Deep routes

Deep routes

Dust from this road
Once burned the eyes
Dulled the greaves
And worked its way between the toes
Of marching legionnaires.

Saxon farmers followed it,
Norman knights and squires knew it,
Drovers trudged between its banks
Behind ambling pigs, summered on the hill,
Winding down into the Weald
To feast and fatten on autumn’s mast.

Its winter mud rose high, beset the wains
Laden with timber, wool and wheat,
Rocked them wildly in its ruts,
Stranded cottagers like castaways till spring.

Time and feet and wooden wheels
Scored the roadway deep
Into the sandstone;
The lines on the face of the earth.

So what would those long-gone locals
Caked in clay, eyes hollow as the lane itself
With weariness at walking make
Of today’s contended, rich commuters
Who claim there is no way to live
Out here without a four-wheel-drive?

Sunken roads are a characteristic feature of the Wealden landscape. I ride them all the time, and I like the strong sense of following ways that have been used by locals for centuries: in fact, some date back to Iron Age times. Of course, they’re all metalled now, and the glutinous mud that once made travel all-but impossible here in winter is now confined to footpaths and bridleways. Yet it’s amazing how many of today’s village-dwellers seem able to convince themselves that living a mile or two from a main road makes a big off-roader essential. We really don’t know we’re born.
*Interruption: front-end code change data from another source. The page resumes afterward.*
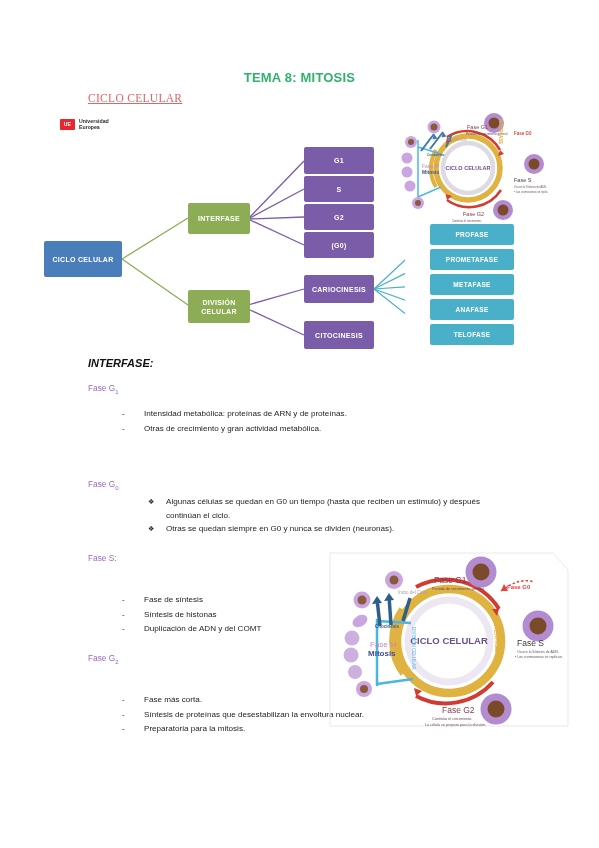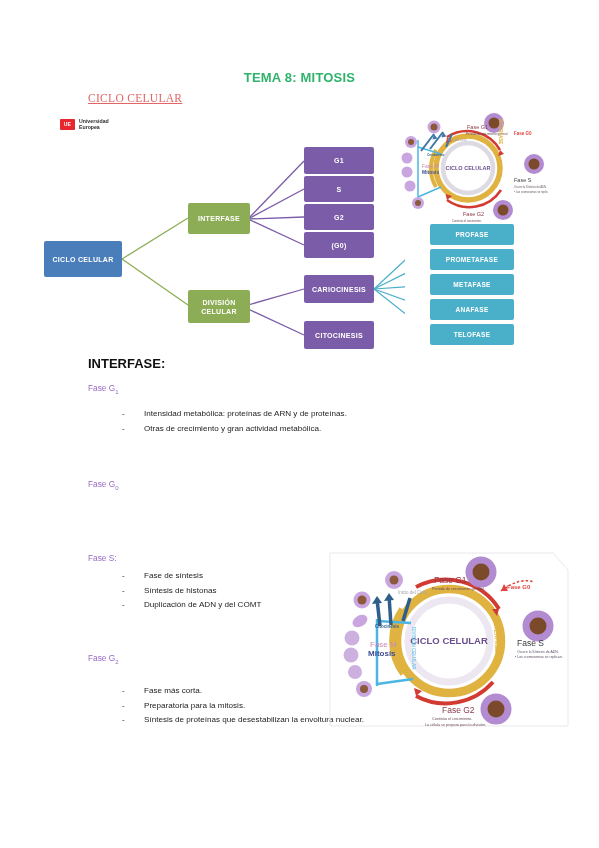--- a/index.html
+++ b/index.html
@@ -40,7 +40,7 @@
   .n-cyan{background:#4aafc9;font-size:6.5px;}
   
   .body-txt{position:absolute;left:88px;width:424px;color:#1c1c1c;font-size:8.1px;line-height:13.6px;}
-  .h-sub{font-weight:bold;font-size:13px;color:#111;}
+  .h-sub{font-weight:bold;font-size:11px;color:#111;font-style:italic;}
   .h-phase{color:#9a68c4;font-size:8.3px;}
   .h-phase sub{font-size:6px;}
   ul.dash{list-style:none;margin:0;padding:0 0 0 34px;}

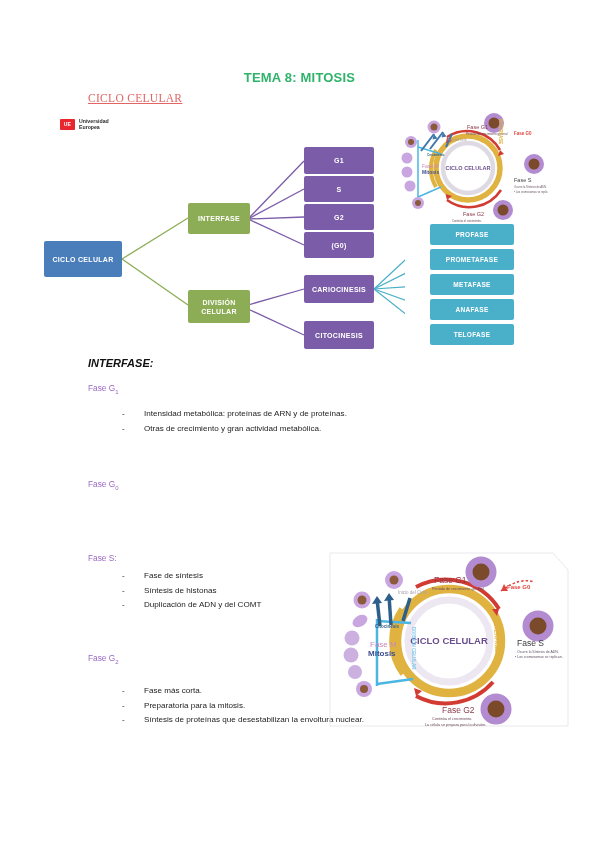--- a/index.html
+++ b/index.html
@@ -185,6 +185,10 @@
 
   <div class="body-txt" style="top:478px;">
     <div class="h-phase"><span>Fase G</span><sub>0</sub></div>
+    <ul class="diamond" style="padding-left:60px;">
+      <li>Algunas células se quedan en G0 un tiempo (hasta que reciben un estímulo) y después continúan el ciclo.</li>
+      <li>Otras se quedan siempre en G0 y nunca se dividen (neuronas).</li>
+    </ul>
   </div>
 
   <div class="body-txt" style="top:552px;width:250px;">

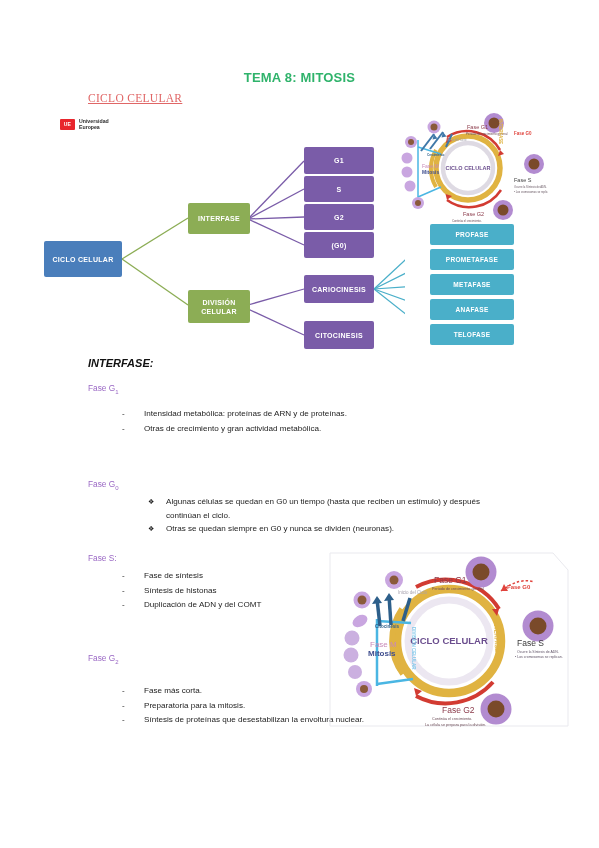--- a/index.html
+++ b/index.html
@@ -193,7 +193,7 @@
 
   <div class="body-txt" style="top:552px;width:250px;">
     <div class="h-phase"><span>Fase S:</span><sub></sub></div>
-    <ul class="dash" style="margin-top:0;">
+    <ul class="dash" style="margin-top:24px;">
       <li>Fase de síntesis</li>
       <li>Síntesis de histonas</li>
       <li>Duplicación de ADN y del COMT</li>

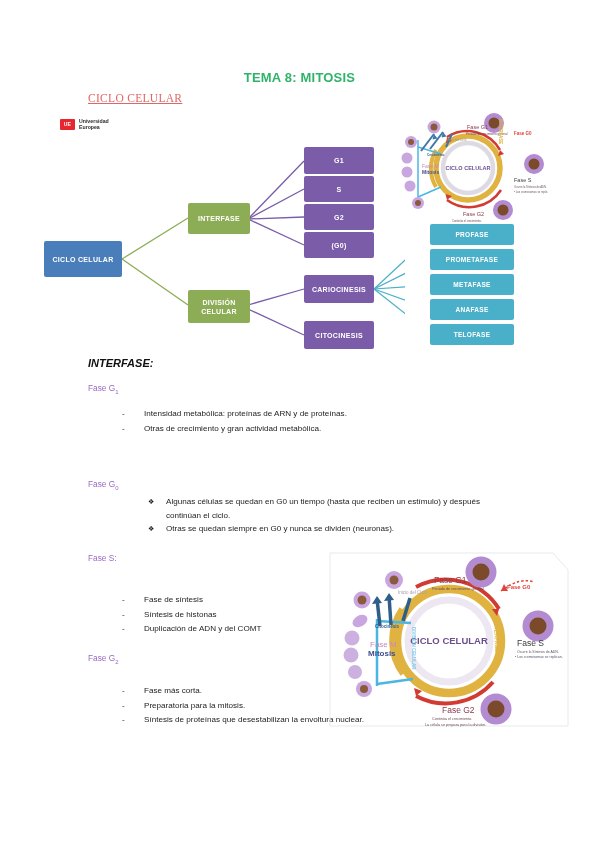--- a/index.html
+++ b/index.html
@@ -202,7 +202,7 @@
 
   <div class="body-txt" style="top:652px;">
     <div class="h-phase"><span>Fase G</span><sub>2</sub></div>
-    <ul class="dash" style="margin-top:15px;">
+    <ul class="dash" style="margin-top:24px;">
       <li>Fase más corta.</li>
       <li>Preparatoria para la mitosis.</li>
       <li>Síntesis de proteínas que desestabilizan la envoltura nuclear.</li>

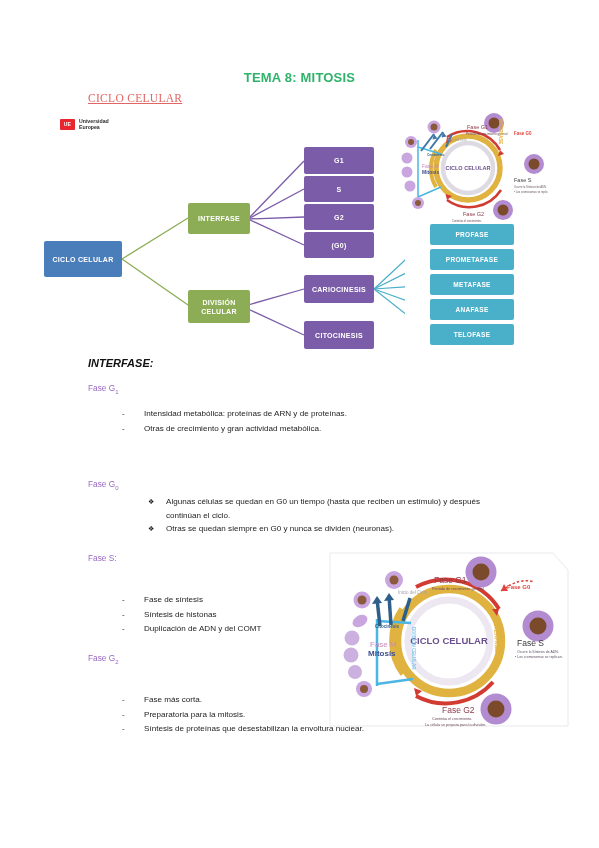--- a/index.html
+++ b/index.html
@@ -204,8 +204,8 @@
     <div class="h-phase"><span>Fase G</span><sub>2</sub></div>
     <ul class="dash" style="margin-top:24px;">
       <li>Fase más corta.</li>
+      <li>Síntesis de proteínas que desestabilizan la envoltura nuclear.</li>
       <li>Preparatoria para la mitosis.</li>
-      <li>Síntesis de proteínas que desestabilizan la envoltura nuclear.</li>
     </ul>
   </div>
6 thoughts on “Deep routes

  1. I could do a full Victor Meldrew rant on four-wheel drive vehicles and those who drive them Nick, but shall restrain myself to this poem


    A Snowy Day in Leeds

    that sound
    is deadened
    by my hood

    I sense
    the presence
    growling up

    Backward glance,
    a black Range Rover.

    I anticipate
    but can’t avoid
    the freezing splash
    of muddy slush.


  2. Hi Nick,
    those sunken roads sound like the hollewegen in the more South of my country, made by the Romans and earlier. Those ancient roads and paths are subjects of many legends, and ghosts are supposed to live there. To walk on them gives you feeling of connecting with the past, it is special in a way :).
    I love how you picture those roads here. They should not be used by motorized traffic I think.

    I like Davids poem too 🙂 I think I read it on his blog.

  3. I missed this one when you posted it. I know those deep lanes and I love the sense of history you give us with those successive epochs of users. It’s really interesting to hear Ina speak of similar “hollewegan”.